Long story short, you should avoid the combination. Do not use amiodarone in patients taking Epclusa if you can help it. It can cause profound slowing of the heart (bradycardia), and has required pacemaker intervention in some cases. 

If your patient is stable on amiodarone and you have no other alternatives, then it's recommended to initiate Epclusa in the inpatient setting for 48 hours. And then have close (daily) outpatient monitoring for at least 2 weeks. 

Otherwise, all things considered Epclusa is pretty well tolerated.

Headache and fatigue are the most common side effects. If the patient has decompensated cirrhosis and is using Epclusa along with ribavirin, then you also have all of the ribavirin side effects to worry about.

Just keep in mind that this was a priority review by the FDA...so more stuff will likely be uncovered as the number of patients taking Epclusa is expanded. 

The only other quick point to mention is use with acid suppressing agents. Velpatasvir requires an acidic environment to be optimally absorbed. It's recommended to avoid PPIs entirely with Epclusa. You can use an H2 antagonist instead, if you separate the dose by 12 hours (or take Epclusa at the same time as the H2 antagonist). Regular old run-of-the-mill antacids like Tums should be separated by 4 hours. 
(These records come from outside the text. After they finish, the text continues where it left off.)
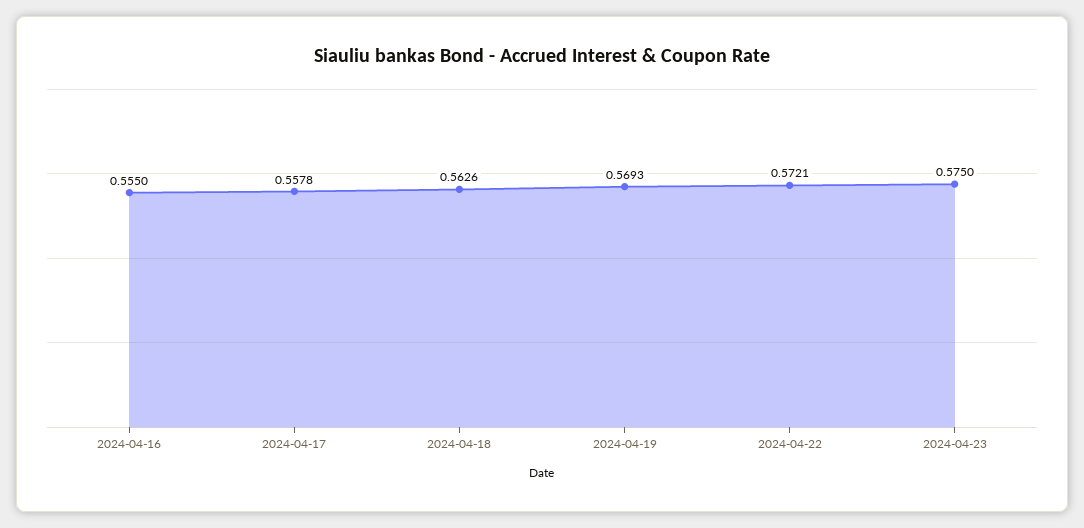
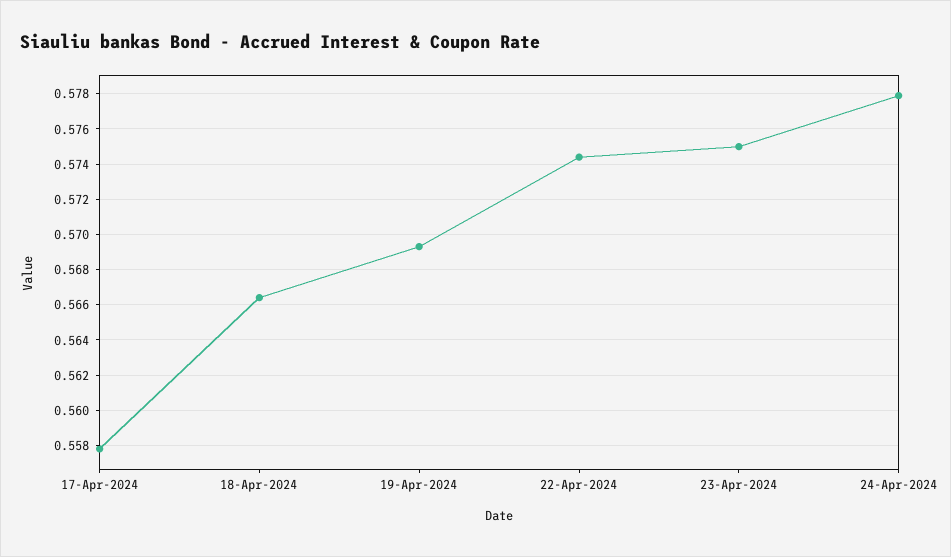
2024-04-16: 0.555 -> none
2024-04-18: 0.5626 -> 0.5665
2024-04-22: 0.5721 -> 0.5745
24-Apr-2024: none -> 0.578

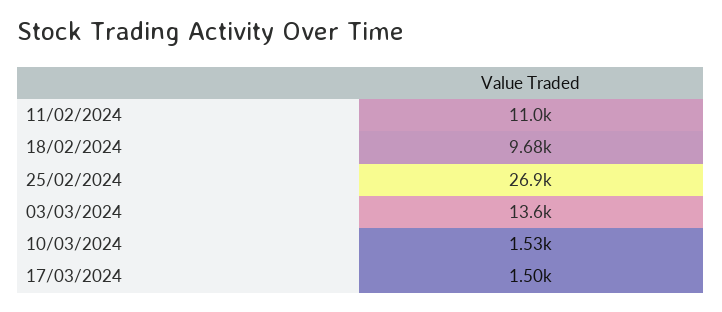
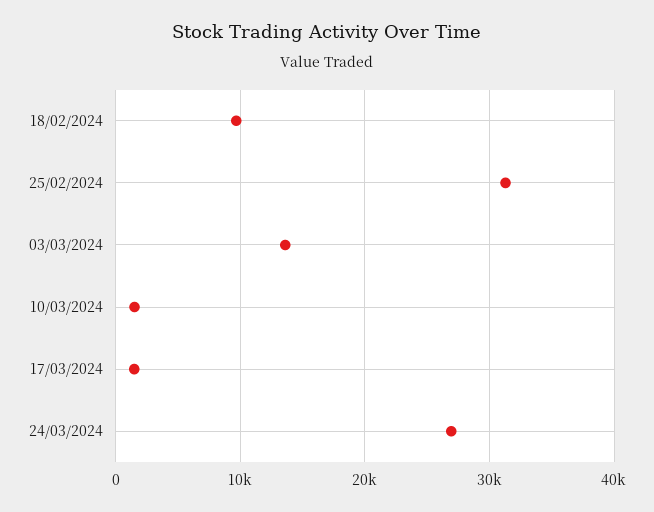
11/02/2024: 11000 -> none
25/02/2024: 26900 -> 31000
24/03/2024: none -> 27000

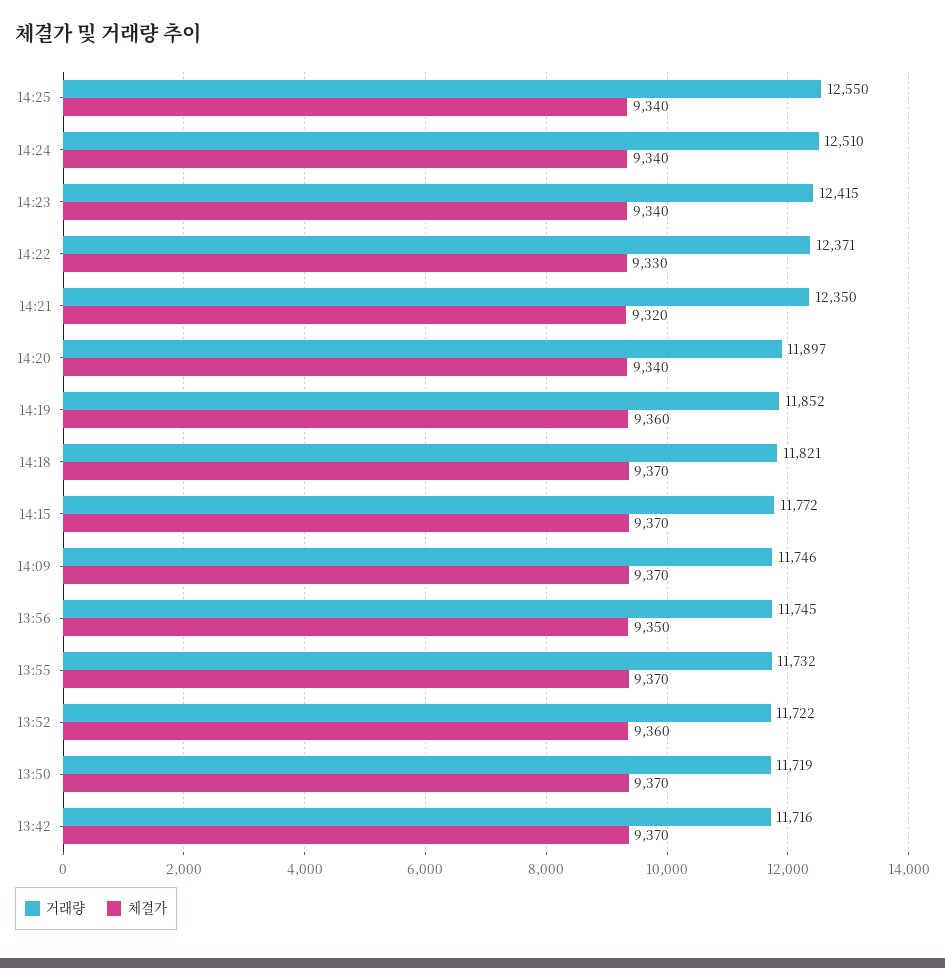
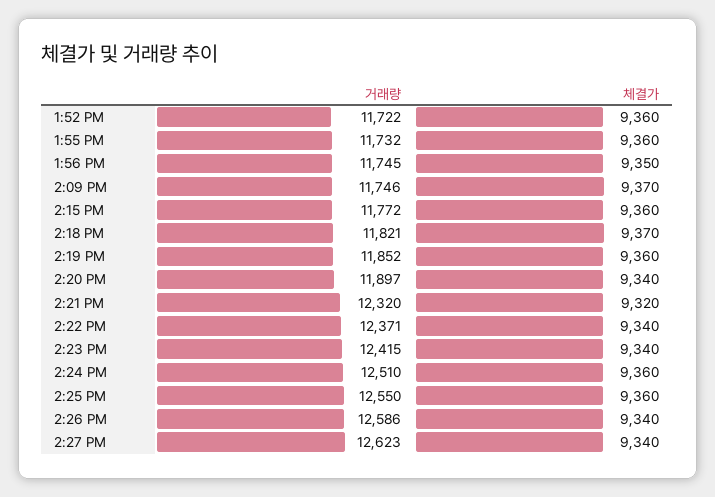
체결가, 14:25: 9340 -> 9360
체결가, 14:24: 9340 -> 9360
체결가, 14:22: 9330 -> 9340
거래량, 14:21: 12350 -> 12320
체결가, 14:15: 9370 -> 9360
체결가, 13:55: 9370 -> 9360
거래량, 13:50: 11719 -> none
체결가, 13:50: 9370 -> none
거래량, 13:42: 11716 -> none
체결가, 13:42: 9370 -> none
거래량, 2:26 PM: none -> 12586
체결가, 2:26 PM: none -> 9340
거래량, 2:27 PM: none -> 12623
체결가, 2:27 PM: none -> 9340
Additionally, both components in Epclusa are P-gp substrates (and Velpatasvir is partially a 3A4 substrate), so you'll have to be on the lookout for interactions there. Particularly with strong inducers...because induction can lower the serum concentrations of Epclusa and lead to treatment failure and possibly resistance. 


Current Place in Therapy

Oh Gilead. You sure do know how to take our money. The $1000/pill sofosbuvir cash cow continues to bring home the bacon for shareholders.

But if sofosbuvir isn't a breakthrough for HCV, then I don't know what is. 
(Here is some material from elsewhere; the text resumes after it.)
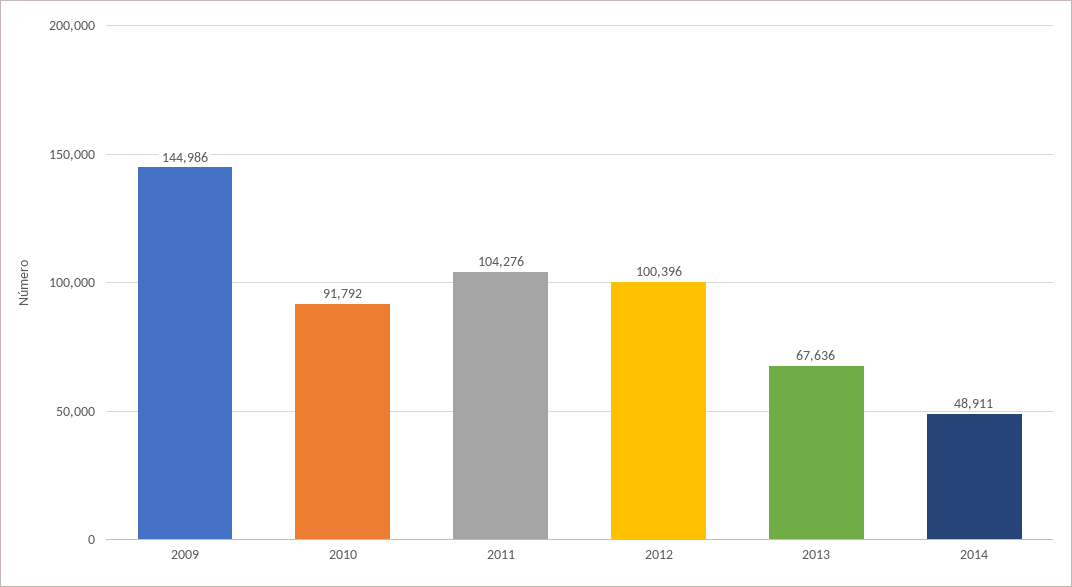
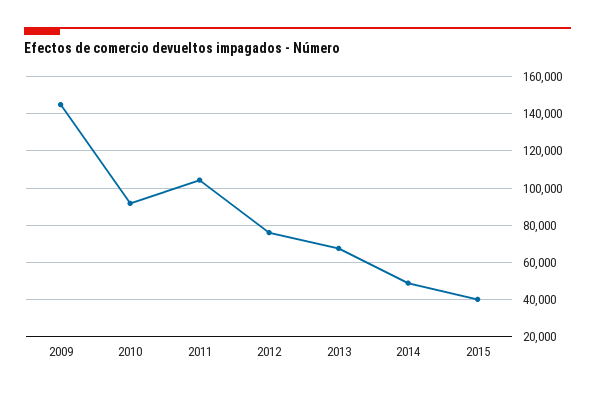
2012: 100396 -> 75000
2015: none -> 40000

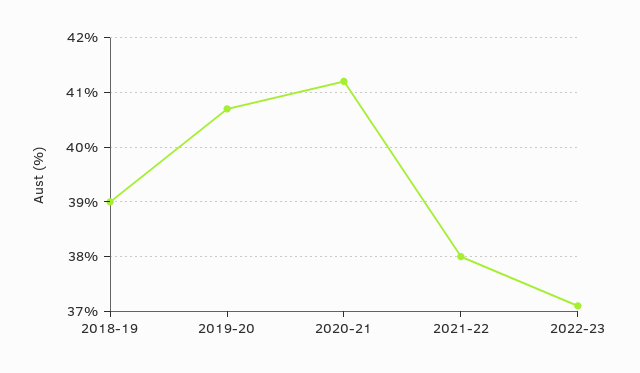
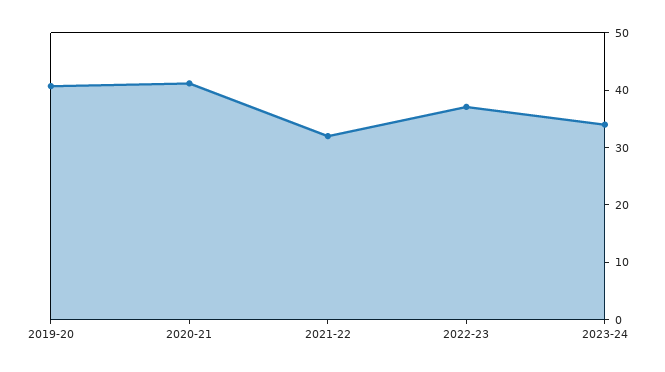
2018-19: 39 -> none
2021-22: 38 -> 32
2023-24: none -> 34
This is yet another combination of sofosbuvir that can bring > 95% Sustained Virologic Response (SVR. ie. "cure") rates in 12 weeks. Without ribavirin or interferon.

Compared to the old regime of "48 weeks of feeling like you have the flu, becoming depressed, and not being able to have children" that's pretty damn significant.

Epclusa's mark in the world is that it can be used for all 6 major genotypes of HCV. This is sort of a big deal for those patients without genotype 1.

Genotype 1 is by far the most common in the US (~75% of US HCV infections). It's also considered the most aggressive. And so most of the treatments developed have been specifically catered to Genotype 1 (because the US will actually pay $1000 per pill).

After Harvoni (another Gilead combination of sofosbuvir) was initially approved for Genotype 1, it's labeling was expanded to included Genotypes 4 - 6 as well. 

Well now we've got something that can cover Genotypes 1 - 6. We didn't have much that could help with Genotypes 2 and 3 until this. And even in the US, Genotypes 2 and 3 account for about 20ish% of HCV infections.

So while I'd hesitate calling Epclusa a breakthrough, it does streamline the treatment decision-making process. And it does provide an option for Genotype 2 and 3 where not much existed before. 

Plus money. Epclusa provides money for Gilead. To the tune of $890 per pill. Which is a solid 10% discount compared to Harvoni.